The Israel Defense Forces suffered more casualties during the Yom Kippur War because the number of yeshiva students studying Torah in those days had decreased, Israel's Chief Ashkenazi Rabbi Yona Metzger said Thursday, in comments that caused an uproar within the IDF.
Metzger was speaking at a military ceremony in Jerusalem to celebrate the appointment of his son-in-law, Rabbi Shimshon Klein, as the IDF's next head of the Shahar project, a program that aims to integrate ultra-Orthodox soldiers into the IDF.
Metzger pointed out that when he was stationed on the Syrian front during the Yom Kippur War he noticed that when religious study halls were sparsely attended the number of IDF casualties increased.
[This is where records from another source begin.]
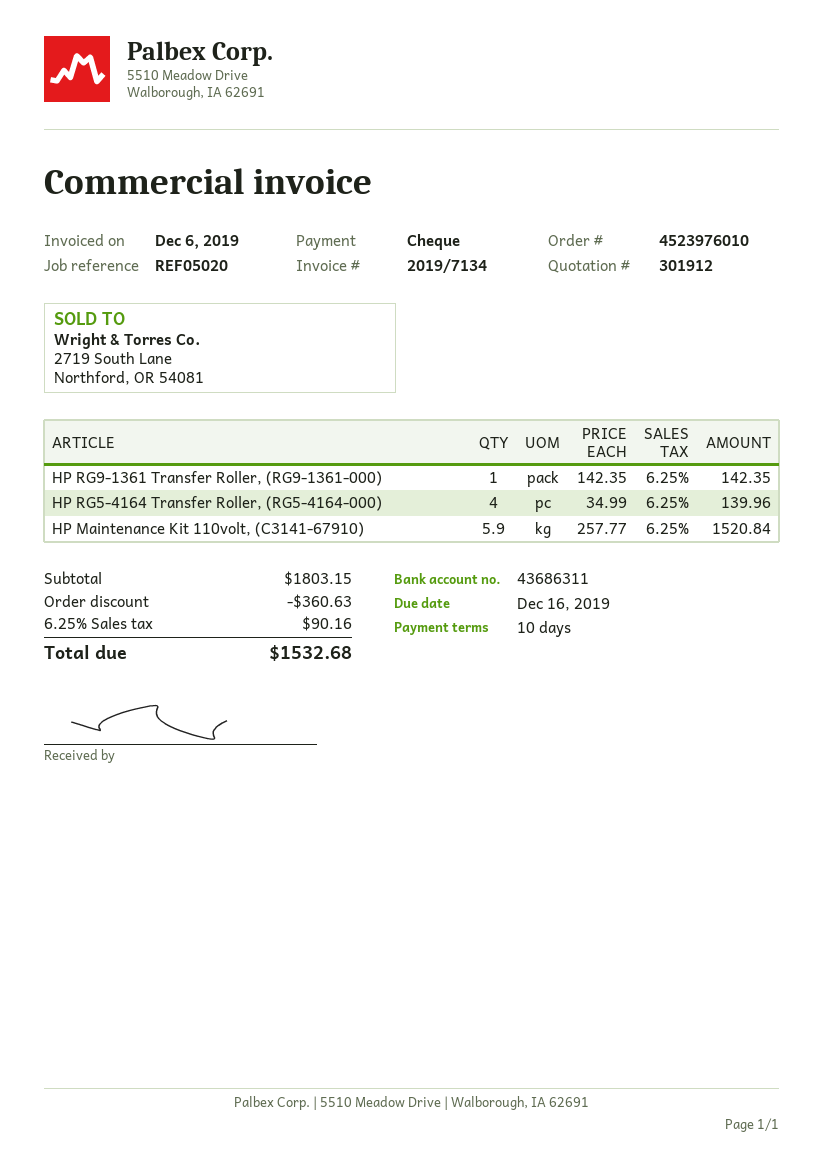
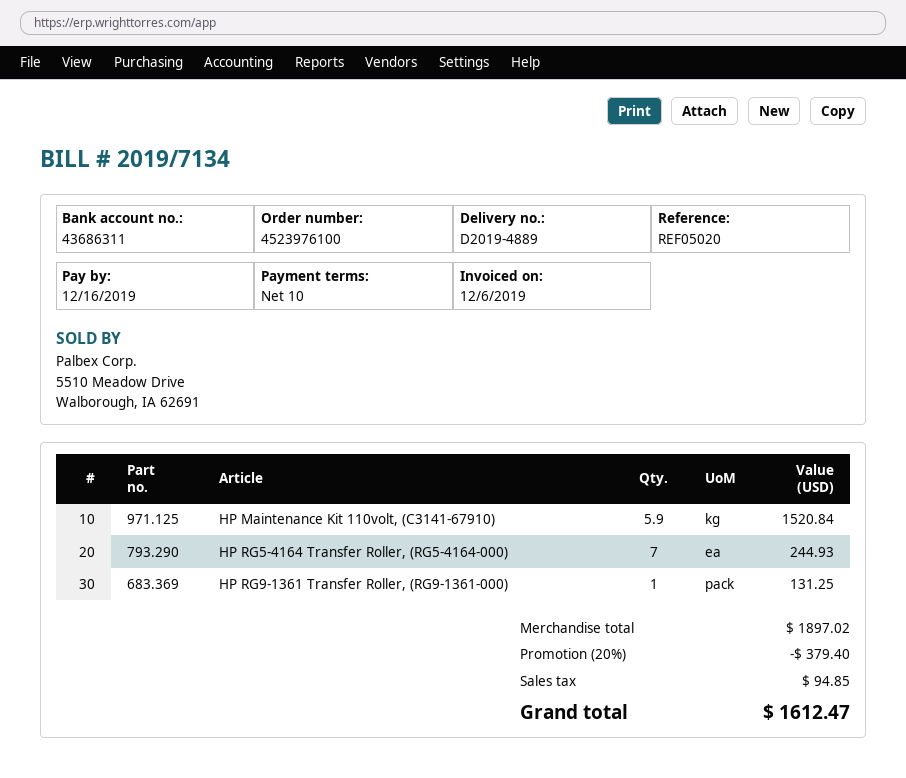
order number: 4523976010 -> 4523976100
HP RG9-1361 Transfer Roller, (RG9-1361-000): 1 for 142.35 -> 1 for 131.25
HP RG5-4164 Transfer Roller, (RG5-4164-000): 4 for 139.96 -> 7 for 244.93
subtotal: 1803.15 -> 1897.02
discount: 360.63 -> 379.40
tax: 90.16 -> 94.85
total: 1532.68 -> 1612.47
"When Jews sit and study Torah in the yeshivas it gives strength; but when yeshiva attendance is low, as on holiday evenings or prior to the Sabbath, more IDF soldiers are injured and killed," Metzger said.
An IDF official in attendance said that Metzger's comments should not have been made at an IDF ceremony, and that the chief rabbi should have understood that such sentiments aren’t accepted in the army because they can be offensive to the bereaved families, even if unintentionally.
Referring to the nullification by the Supreme Court of the controversial Tal Law (which failed at boosting military service participation among haredi men), the chief rabbi said that the solution should be to recognize the contributions of yeshiva students as part of the force that defends the people of Israel.
"We stand before a difficult period," he said. "There are many branches of the military; I believe that just as there are paratroopers and tank units, there must be a God Corps that protects us."
Following the comments, Metzger's bureau said: "What the rabbi said was nothing new. The Torah is the defender and savior of our people."